If anyone thinks these fears are far-fetched, they need only to recall how easily and quickly the Nazis rose to power and justified the Holocaust.
The Takeaways
Concern for eugenics or public health cannot justify any murder, even if commanded by public authority. CCC 2268
Eugenic policies are highly morally problematic. If we are to accept that some people are superior to others, and that “inferior” individuals should die out (or be killed), we cannot be surprised if something akin to the Holocaust happens again. Who are we to judge who is inferior and deserves death?
It makes no sense, in the pursuit of “public health, concerns,” to kill off “unworthy” individuals. Murder itself is a public health concern. While the desire to eradicate disease is commendable, the ends never justify the means. A pro-eugenicist may say that the practice saves future people from suffering hereditary diseases. But a hard life does not equal a bad one, or a wasted one. And we don’t get to determine who is “worthy” enough to have a family.
This practice may not remain rare, as new “rights” are invented out of thin air on nearly a daily basis. As C.S. Lewis observed, we are indeed becoming “raw material” to be molded into an image believed to be perfect–but far from God.
+ Endnotes
[1] C.S. Lewis. The Abolition of Man. Quoted in “Controllers and Conditioners: The Abolition of Man.” BreakPoint with Charles Colson, October 11, 2001.
[2] David Crossland. “Nazi Program to Breed Master Race: Lebensborn Children Break Silence.” Der Spiegel, November 7, 2006.
[3] One example of this practice involves using sperm donors to have children who are profoundly deaf, so that they may share in so-called “deaf culture” [Darshak M. Sanghavi, M.D. “Wanting Babies Like Themselves, some Parents Choose Genetic Defects.” Health, December 5, 2006; Amos Zeeberg. “Reverse Eugenics?” Discover, December 6, 2006].
[4] Lothrop Stoddard. The Rising Tide of Color Against White World-Supremacy [New York City: Charles Scribner’s Sons], 1921; J.H. Oldham. Christianity and the Race Problem [New York City: George H. Doran Company], 1918; Caleb Williams Saleeby. Parenthood and Race Culture: An Outline of Eugenics [New York City: Moffat, Yard and Company], 1911; Thurman B. Rice. Racial Hygiene: A Practical Discussion of Eugenics and Race Culture [New York: The MacMillan Company], 1929.
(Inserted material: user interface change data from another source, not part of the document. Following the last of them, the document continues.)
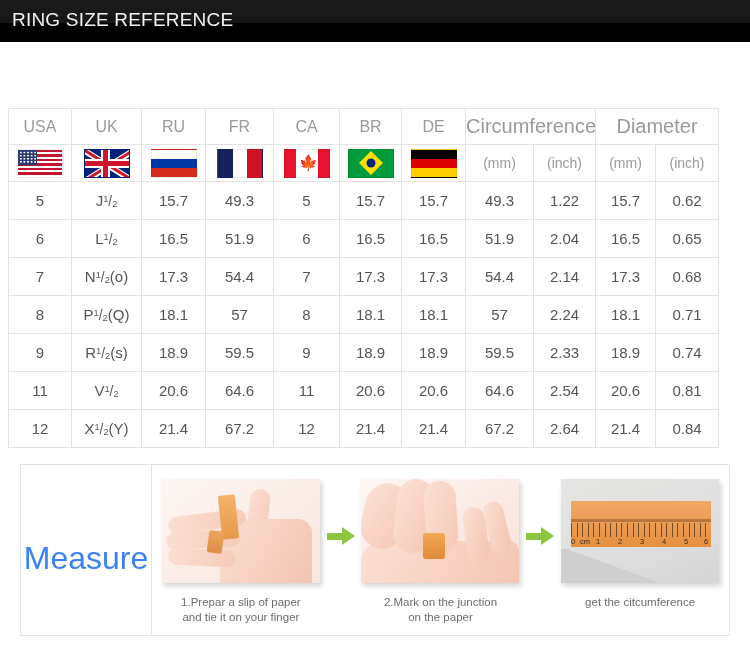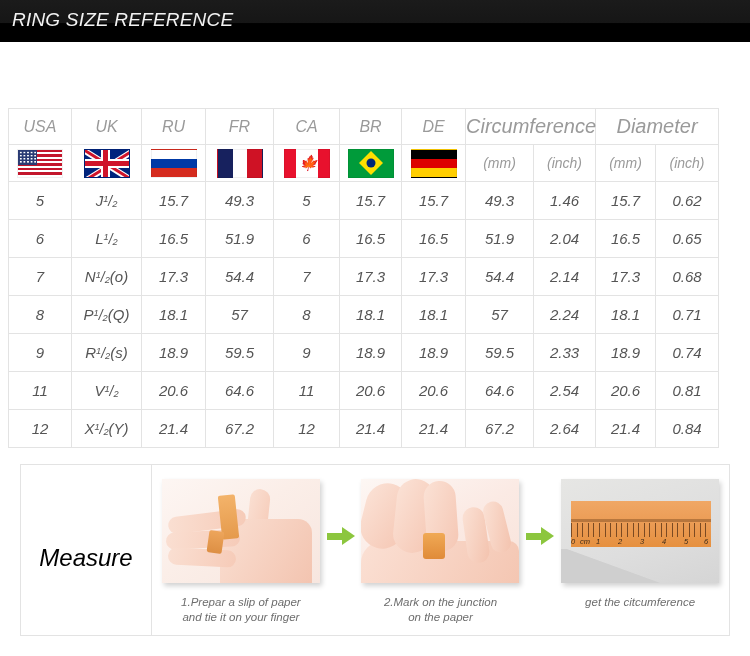"RING SIZE REFERENCE" .page { font-style: italic -> none }
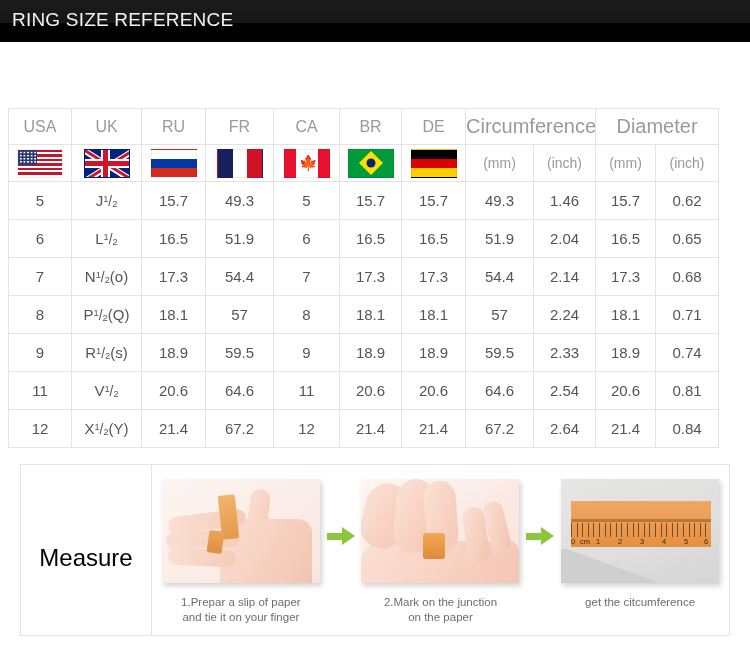"1.46" td { text: 1.46 -> 1.22 }
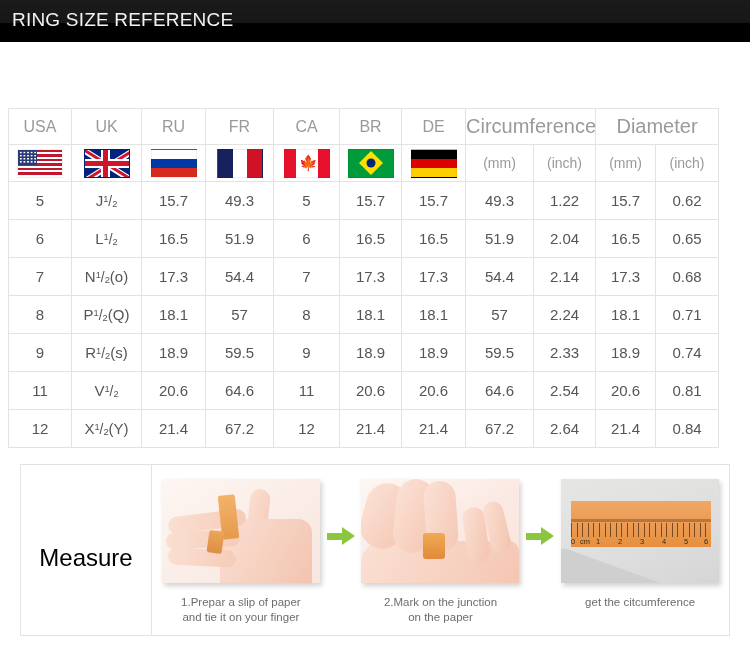"Measure" .measure-label { color: #000000 -> #3b82f6; font-size: 24px -> 32px }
[5] Ninia Baehr. Abortion Without Apology: A Radical History for the 1990s [Boston: South End Press], 1990, see especially pages 33, 47, and 56. Leftist theorist Alexander Cockburn observed that “The not-so-concealed theme of some major figures in NARAL [National Abortion Rights Action League] and NOW [National Organization for Women] was that abortion should be legal because the most prolific breeders were welfare mothers from the dangerous classes … the leader of NARAL in New York lobbied against the provisions to protect poor minority women from involuntary sterilization, and so did Planned Parenthood” [Alexander Cockburn, quoted in Proletarian Revolution, Fall 1989, page 28].
[6] United States Supreme Court decision Buck v. Bell, 274 US 200 (1927), at 207.
[7] As described in Bobby Schindler. “Yes, We Have a Culture of Death.” LifeNews, September 23, 2014. This practice has been consistent for decades. See Sorenson, “Some Social and Psychological Issues in Genetic Screening.” Symposium on Intrauterine Diagnosis (D. Bergsma, editor). 1971, page 177.